NAIROBI - Suspected Somali militants entered the world’s largest refugee camp yesterday and abducted two Spanish women working with an aid group after shooting and wounding their Kenyan driver - the third kidnapping of Europeans in Kenya in six weeks.

Police pursued the gunmen, just as they had done after the kidnapping of a French woman from an island resort this month. In September, a British woman was abducted, and her husband was shot to death, at a coastal resort.

The kidnappings by armed Somalis underscore the ease with which militants can cross into Kenya, take hostages, and return to a land where power is determined by AK-47s and bandoliers of ammunition.

The police expressed confidence in capturing the gunmen even though the last two kidnappings saw the female captives taken into Somalia.

Regional police chief Leo Nyongesa said he believes the attackers came from Somalia because that was the direction they fled after yesterday’s abduction from the Dadaab refugee camp, about 50 miles from the Somalia-Kenya border.
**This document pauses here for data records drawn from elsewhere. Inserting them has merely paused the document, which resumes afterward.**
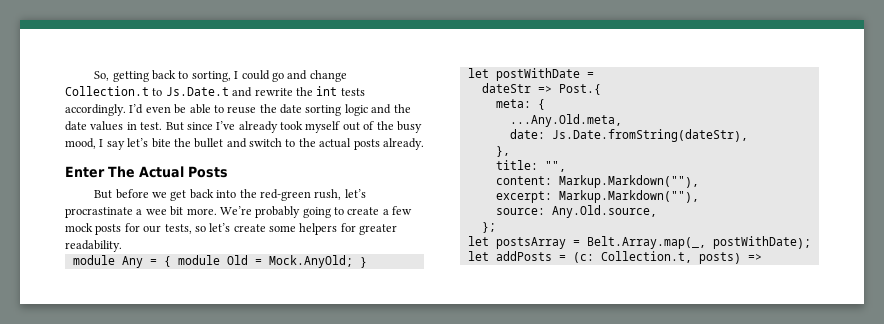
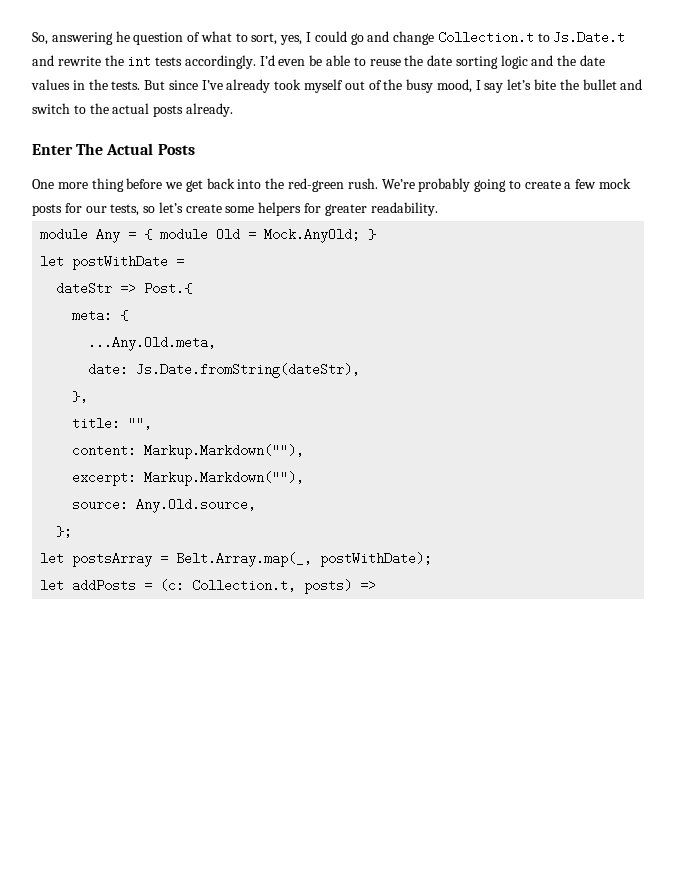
- So, getting back to sorting, I could go and change Collection.t to Js.Date.t and rewrite the int tests accordingly.
+ So, answering he question of what to sort, yes, I could go and change Collection.t to Js.Date.t and rewrite the int tests accordingly.
- I’d even be able to reuse the date sorting logic and the date values in test.
+ I’d even be able to reuse the date sorting logic and the date values in the tests.
- But before we get back into the red-green rush, let’s procrastinate a wee bit more.
+ One more thing before we get back into the red-green rush.

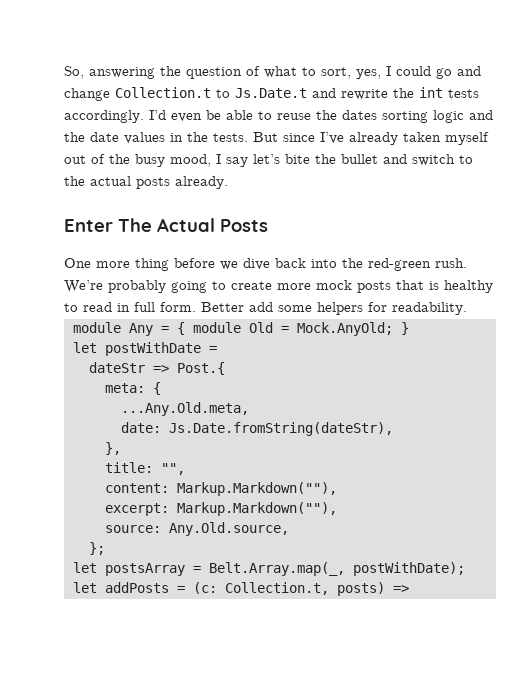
- So, answering he question of what to sort, yes, I could go and change Collection.t to Js.Date.t and rewrite the int tests accordingly.
+ So, answering the question of what to sort, yes, I could go and change Collection.t to Js.Date.t and rewrite the int tests accordingly.
- I’d even be able to reuse the date sorting logic and the date values in the tests.
+ I’d even be able to reuse the dates sorting logic and the date values in the tests.
- But since I’ve already took myself out of the busy mood, I say let’s bite the bullet and switch to the actual posts already.
+ But since I’ve already taken myself out of the busy mood, I say let’s bite the bullet and switch to the actual posts already.
- One more thing before we get back into the red-green rush.
+ One more thing before we dive back into the red-green rush.
- We’re probably going to create a few mock posts for our tests, so let’s create some helpers for greater readability.
+ We’re probably going to create more mock posts that is healthy to read in full form. Better add some helpers for readability.

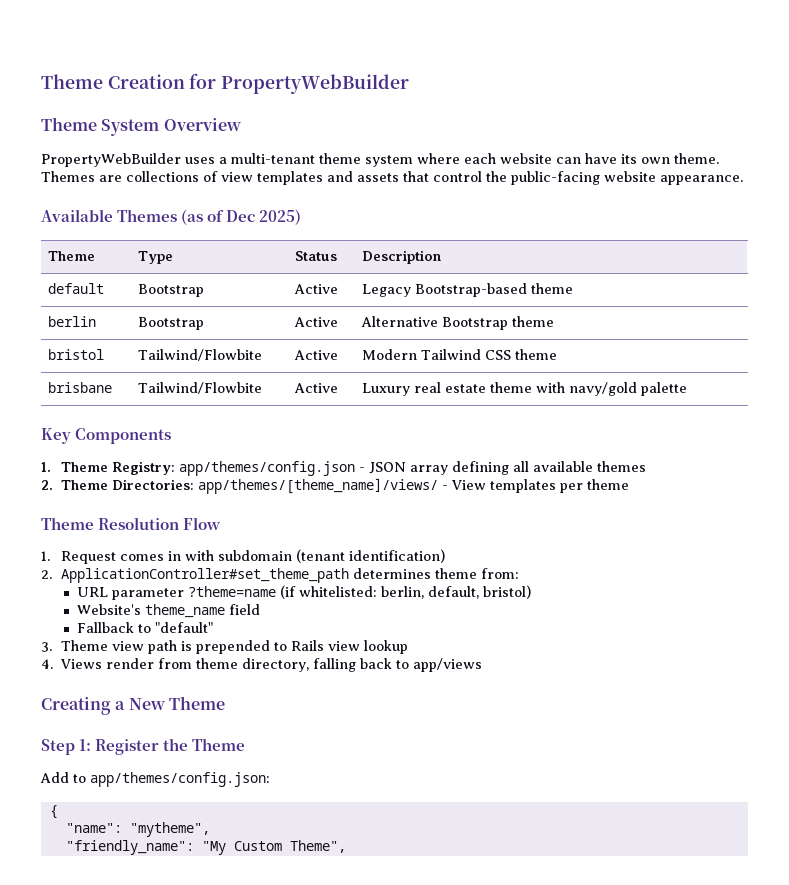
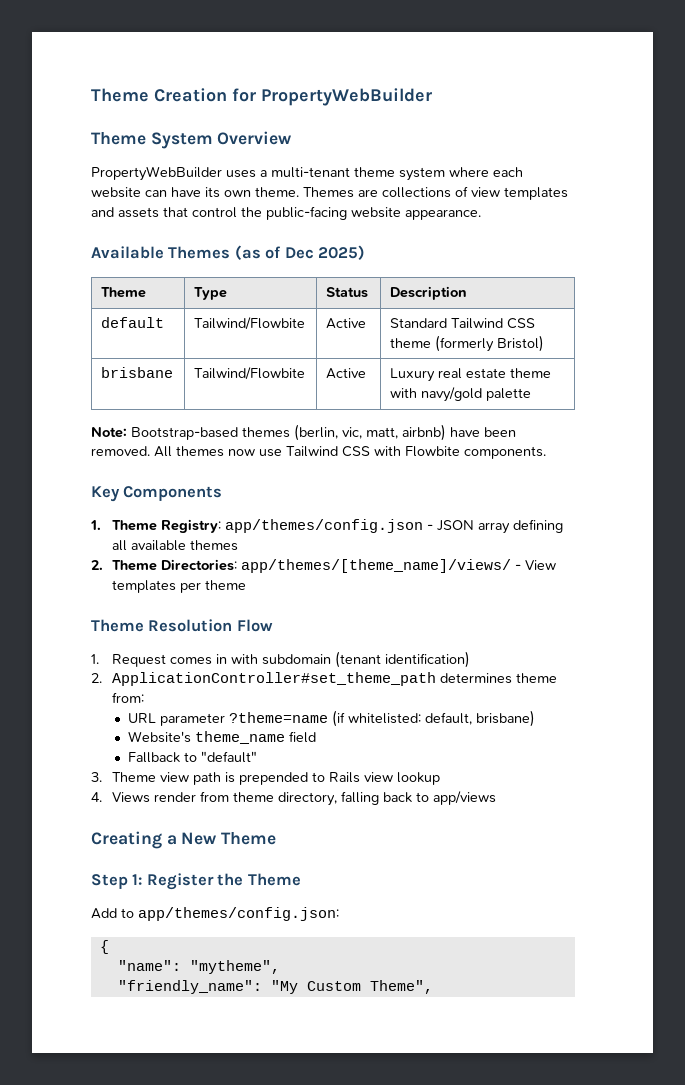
- default | Bootstrap | Active | Legacy Bootstrap-based theme
- berlin | Bootstrap | Active | Alternative Bootstrap theme
- bristol | Tailwind/Flowbite | Active | Modern Tailwind CSS theme
+ default | Tailwind/Flowbite | Active | Standard Tailwind CSS theme (formerly Bristol)
+ Note: Bootstrap-based themes (berlin, vic, matt, airbnb) have been removed. All themes now use Tailwind CSS with Flowbite components.
- URL parameter ?theme=name (if whitelisted: berlin, default, bristol)
+ URL parameter ?theme=name (if whitelisted: default, brisbane)

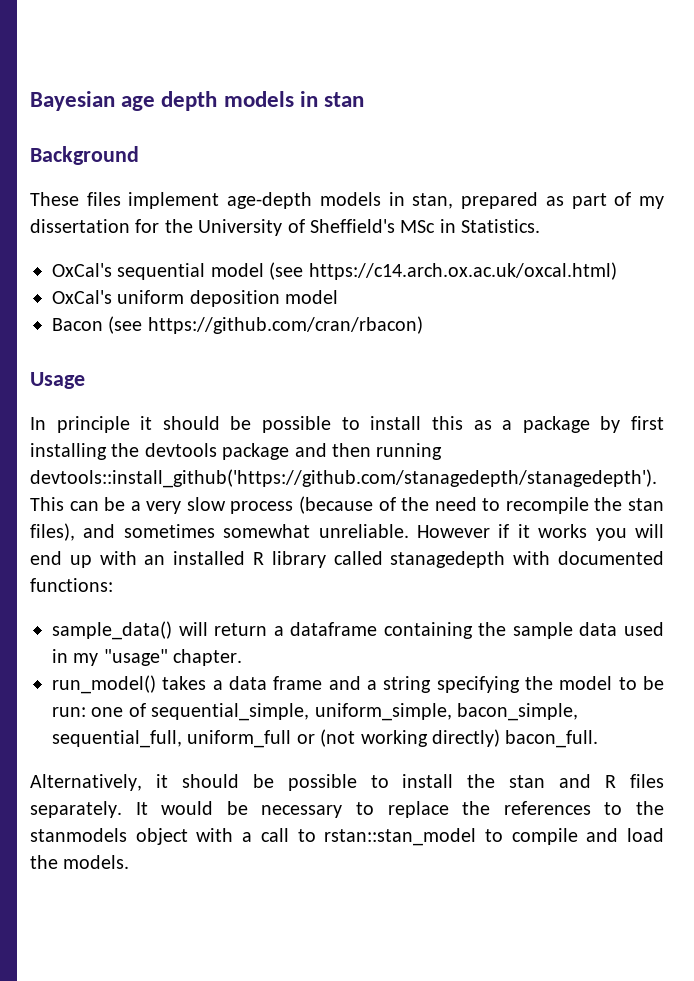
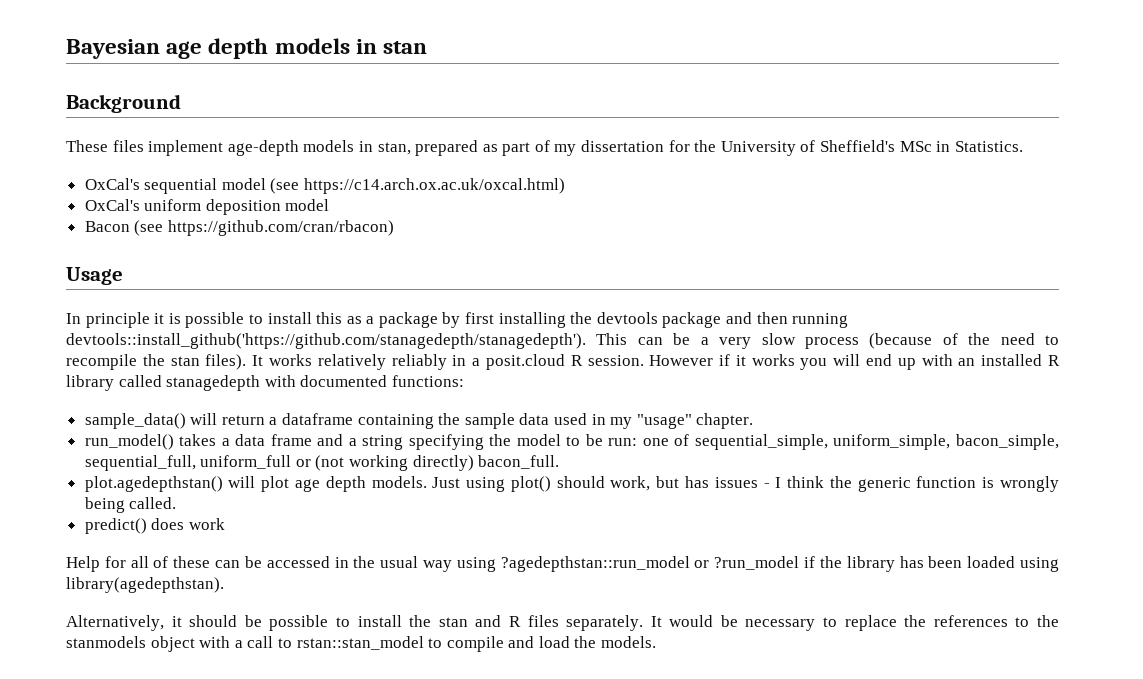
- In principle it should be possible to install this as a package by first installing the devtools package and then running devtools::install_github('https://github.com/stanagedepth/stanagedepth'). This can be a very slow process (because of the need to recompile the stan files), and sometimes somewhat unreliable.
+ In principle it is possible to install this as a package by first installing the devtools package and then running devtools::install_github('https://github.com/stanagedepth/stanagedepth'). This can be a very slow process (because of the need to recompile the stan files). It works relatively reliably in a posit.cloud R session.
+ plot.agedepthstan() will plot age depth models. Just using plot() should work, but has issues - I think the generic function is wrongly being called.
+ predict() does work
+ Help for all of these can be accessed in the usual way using ?agedepthstan::run_model or ?run_model if the library has been loaded using library(agedepthstan).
“We are following them by the road and air. We have closed the borders. We are tracking them down,’’ Nyongesa said.

Closing the border, however, is impossible. The frontier is marked by a poorly manned border crossing and wide expanses of wilderness on either side of the road, which allows militants - and Kenya’s military at times - to cross with ease.

The world’s largest refugee camp, Dadaab would qualify as Kenya’s third-most populous city and has become a mini-Somali state. Tens of thousands of new Somalis have flooded Dadaab in the last three months to escape famine.